▶ [TASK DIRECTIONS]
Read each of the lines below and tally those with "Beat"; the tally is the whole answer.

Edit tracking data
■ ■ ■ ■

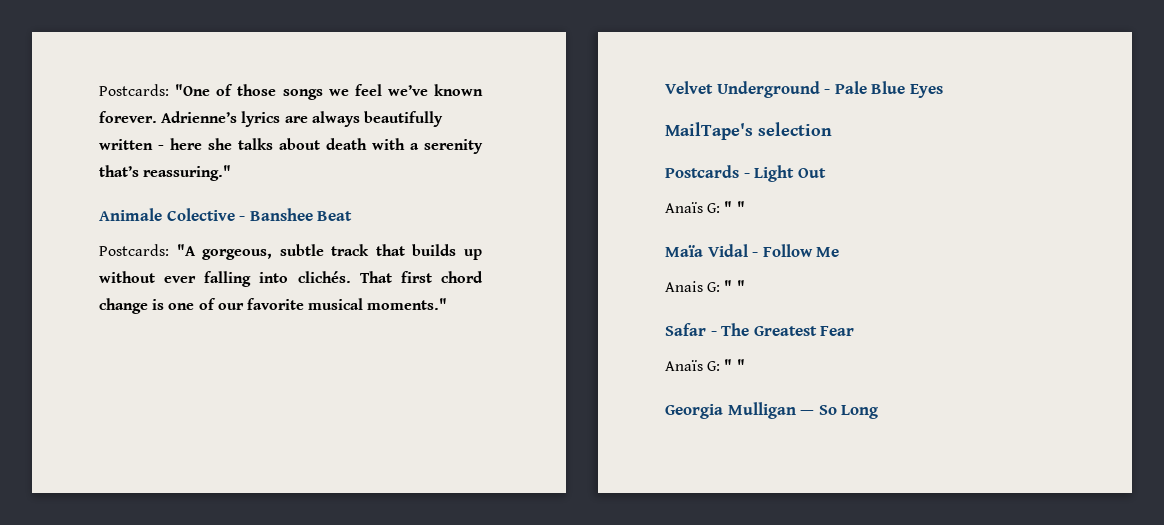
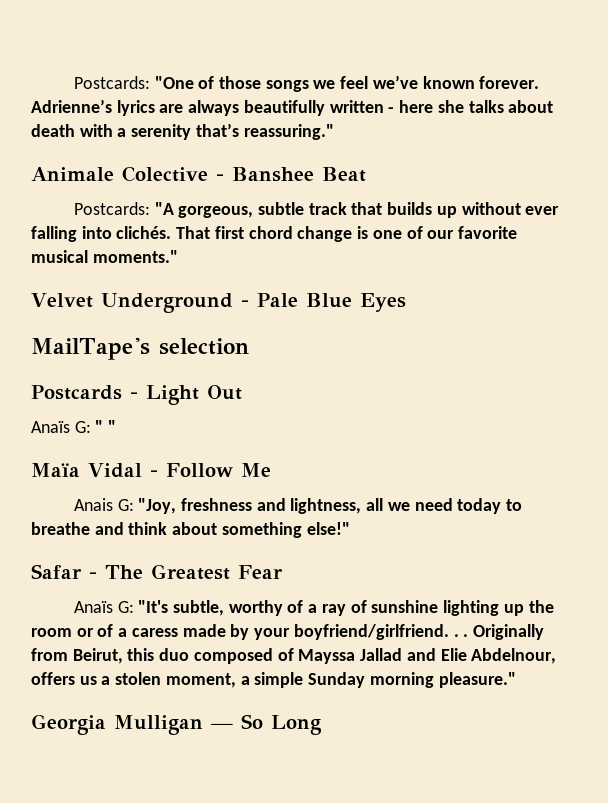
- Anais G: " "
+ Anais G: "Joy, freshness and lightness, all we need today to breathe and think about something else!"
  Safar - The Greatest Fear
- Anaïs G: " "
+ Anaïs G: "It's subtle, worthy of a ray of sunshine lighting up the room or of a caress made by your boyfriend/girlfriend. . . Originally from Beirut, this duo composed of Mayssa Jallad and Elie Abdelnour, offers us a stolen moment, a simple Sunday morning pleasure."

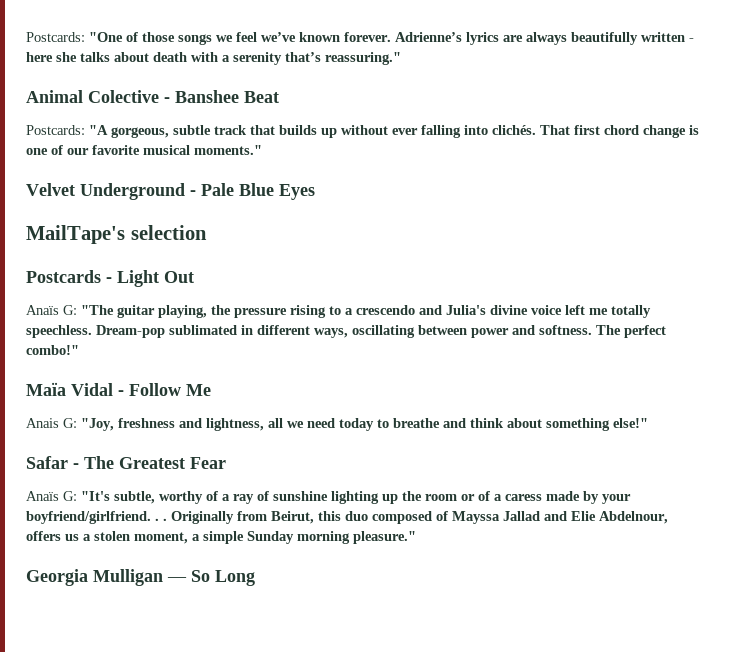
- Animale Colective - Banshee Beat
+ Animal Colective - Banshee Beat
- Anaïs G: " "
+ Anaïs G: "The guitar playing, the pressure rising to a crescendo and Julia's divine voice left me totally speechless. Dream-pop sublimated in different ways, oscillating between power and softness. The perfect combo!"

■ ■ ■ ■

▶ [RESPONSE BOX]
2